Current state of Eastern Armenian studies requires new approaches and linguistic tools to validate key empirical hypotheses and findings as well as to expand the field of research. Corpus-based approach will allow revisiting the aspects of the traditional grammar that have not been sufficiently studied and will facilitate developing new descriptive and theoretical concepts.

Eastern Armenian National Corpus (EANC) provides linguists with a searchable annotated database of Eastern Armenian. EANC includes empirical linguistic data ranging from classical Standard Eastern Armenian literature to Yerevan street talk recorded and transcribed in 2008.

The immediate objective of EANC is to help linguists find and explore sentences (occurrences) in SEA texts that meet specific search criteria. EANC allows searching for:

wordforms and lexemes
part-of-speech categories, morphological attributes, and inflection types
punctuation
contextual queries and collocations

EANC also provides a researcher with an option to build a user-defined subcorpus, such as a single author subcorpus, or a subcorpus containing specific genres and/or periods.

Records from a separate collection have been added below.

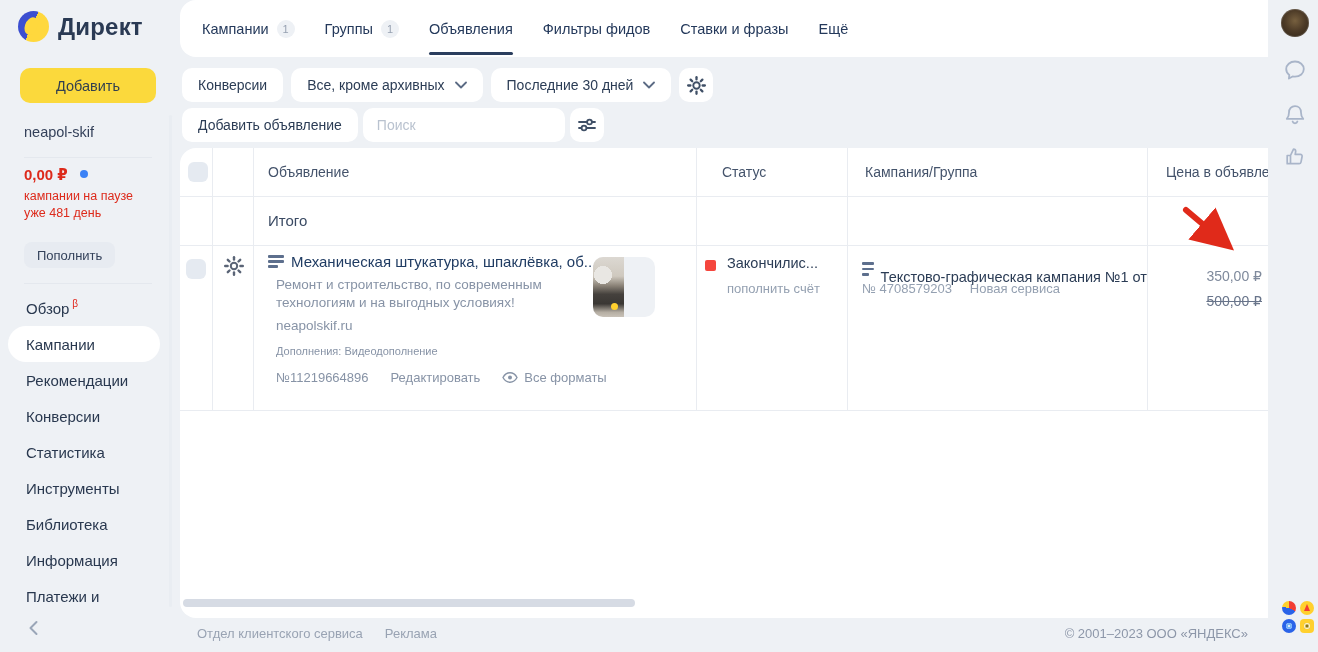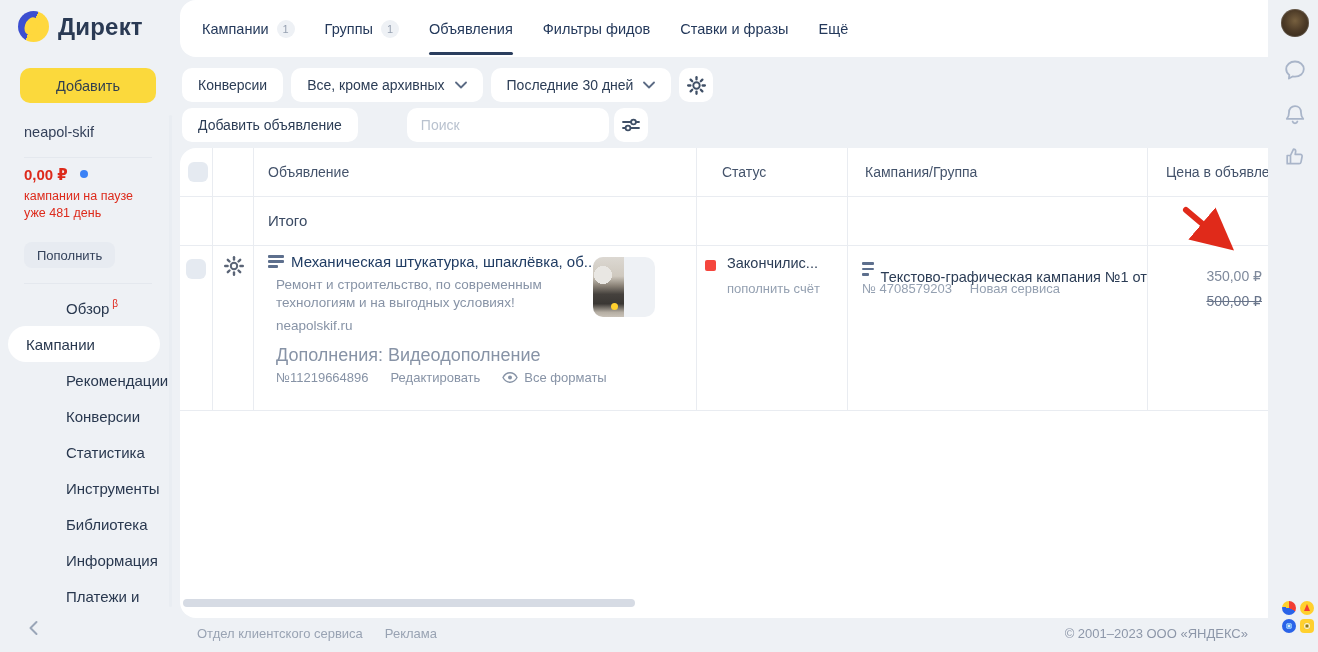--- a/index.html
+++ b/index.html
@@ -41,21 +41,21 @@
   .topup-btn {
     left:24px; top:234px; height:26px; padding:0 13px;
     background:#e7ebf1; border:none; border-radius:8px;
     font-size:13px; color:#33415a; display:flex; align-items:center; cursor:pointer;
     font-family:inherit;
     margin-top:8px;
   }
   .nav { left:0; top:290px; width:168px; display:flex; flex-direction:column; }
   .nav-item {
     height:36px; display:flex; align-items:center; padding-left:26px;
-    font-size:15px; color:#29384f; cursor:pointer; position:relative; white-space:nowrap;margin-left:40px;
+    font-size:15px; color:#29384f; cursor:pointer; position:relative; white-space:nowrap;
   }
   .nav-item.active { background:#ffffff; border-radius:18px; margin:0 8px; padding-left:18px; }
   .nav-beta { font-size:10px; color:#e0281e; vertical-align:super; margin-left:3px; position:relative; top:-5px; }
   .collapse-btn { left:24px; top:618px; width:20px; height:20px; cursor:pointer; }
   .sb-scroll { left:169px; top:115px; width:3px; height:492px; background:#e9edf2; border-radius:2px; }
 
   
   .tabs-panel {
     left:180px; top:0; width:1088px; height:57px;
     background:#fff; border-radius:16px 0 0 16px;
@@ -76,21 +76,21 @@
   .action-row { left:182px; top:108px; display:flex; gap:5px; }
   .pill {
     height:34px; background:#fff; border:none; border-radius:10px; padding:0 16px;
     font-size:14px; color:#2b3c55; display:flex; align-items:center; gap:10px;
     cursor:pointer; font-family:inherit; white-space:nowrap;
   }
   .icon-btn { width:34px; height:34px; background:#fff; border:none; border-radius:10px;
     display:flex; align-items:center; justify-content:center; cursor:pointer; }
   .search-box {
     width:202px; height:34px; background:#fff; border:none; border-radius:10px;
-    padding:0 14px; font-size:14px; color:#2b3c55; font-family:inherit;margin-left:44px;
+    padding:0 14px; font-size:14px; color:#2b3c55; font-family:inherit;
   }
   .search-box::placeholder { color:#b9c2cf; }
 
   
   .table-panel {
     left:180px; top:148px; width:1088px; height:470px;
     background:#fff; border-radius:16px 0 0 16px; overflow:hidden;
   }
   .vline { position:absolute; top:0; width:1px; height:262px; background:#e9ecf1; }
   .hline { position:absolute; left:0; width:100%; height:1px; background:#e9ecf1; }
@@ -334,21 +334,21 @@
     <div>Ремонт и строительство, по современным</div>
     <div>технологиям и на выгодных условиях!</div>
   </div>
 
   <div class="thumb">
     <div class="thumb-photo"></div>
     <div class="thumb-dot"></div>
   </div>
 
   <div style="position:absolute; left:96px; top:170px; font-size:13.5px; color:#8793a6;">neapolskif.ru</div>
-  <div style="position:absolute; left:96px; top:197px; font-size:18px; color:#8793a6;">Дополнения: Видеодополнение</div>
+  <div style="position:absolute; left:96px; top:197px; font-size:11px; color:#8793a6;">Дополнения: Видеодополнение</div>
 
   <div class="meta-row" style="left:96px; top:222px;">
     <span>№11219664896</span>
     <span class="link-gray">Редактировать</span>
     <span class="eye-wrap link-gray">
       <svg width="16" height="11" viewBox="0 0 16 11">
         <path d="M1 5.5 C3 1.8 6 .8 8 .8 s5 1 7 4.7 C13 9.2 10 10.2 8 10.2 S3 9.2 1 5.5Z" fill="none" stroke="#8793a6" stroke-width="1.4"></path>
         <circle cx="8" cy="5.5" r="2" fill="#8793a6"></circle>
       </svg>
       <span>Все форматы</span>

Since EANC provides samples of actual SEA usage across periods, genres, and discourse formats, it can also be used as a powerful educational resource. English translations are provided for about 85 percent of the tokens, facilitating the use of the corpus by non-native speakers, e.g. Armenian language learners. EANC can also be used in various fields such as literature and culture studies, journalism, history, and others.

EANC is a "national" corpus in the sense that it attempts to build the fullest possible representation of the Eastern Armenian language in all its culturally and socially significant aspects, following in the tradition of existing online national corpora – British National Corpus, Russian National Corpus and others.

Importantly, EANC is as much about corpus linguistics as it is about Armenian studies. The EANC team aims to build a modern flexible linguistic database that can be used as a platform for creating corpora of other languages, exploring statistical approaches to language description, as well as applying natural language processing methods.